RECORDED INFORMATION START

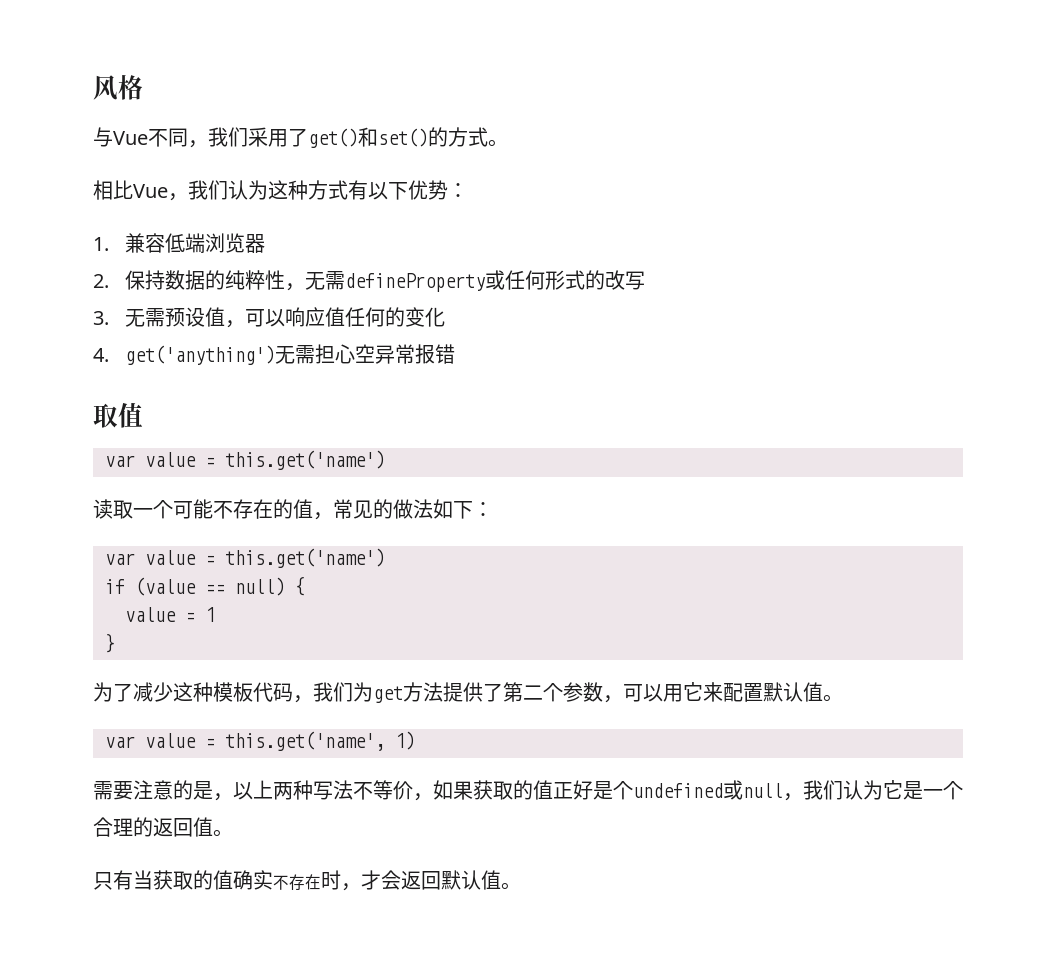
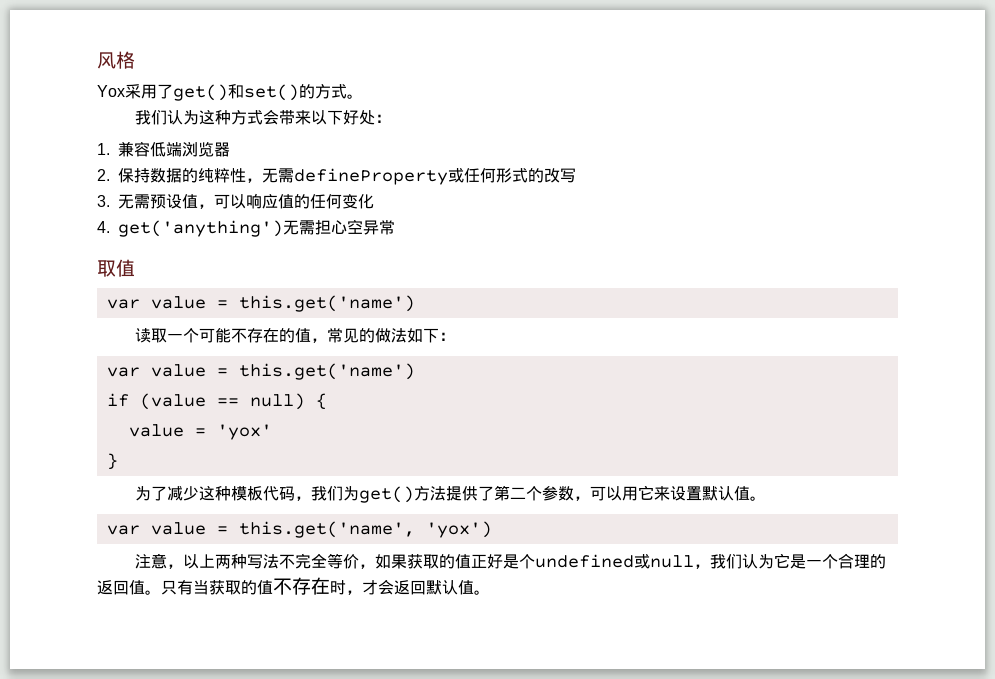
[93,127,248,148] 与Vue不同，我们 -> [97,85,125,97] Yox
[93,180,188,201] 相比Vue， -> (363, 96) none
[348,180,448,200] 有以下优势 -> [263,109,376,125] 会带来以下好处
[345,307,406,327] 任何的 -> [294,194,342,209] 的任何
[415,344,456,364] 报错 -> (395, 227) none
[205,607,215,622] 1 -> [216,424,272,440] 'yox'
[373,686,403,703] get -> [359,486,415,503] get()
[723,683,743,702] 配 -> [670,486,687,501] 设
[395,731,415,750] [93,780,213,800] 1) // 需要注意的是 -> [425,521,492,538] [135,553,168,569] 'yox') // 注意
(373, 791) none -> [295,553,328,569] 完全
(233, 833) // -> (161, 592) none
[233,870,273,890] 确实 -> (273, 587) none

RECORDED INFORMATION END

**ACTION ITEM**
Given the data above, which lines hold the string "none"? Return them.

**ANSWER TO THIS EXERCISE**
[93,180,188,201] 相比Vue， -> (363, 96) none
[415,344,456,364] 报错 -> (395, 227) none
(373, 791) none -> [295,553,328,569] 完全
(233, 833) // -> (161, 592) none
[233,870,273,890] 确实 -> (273, 587) none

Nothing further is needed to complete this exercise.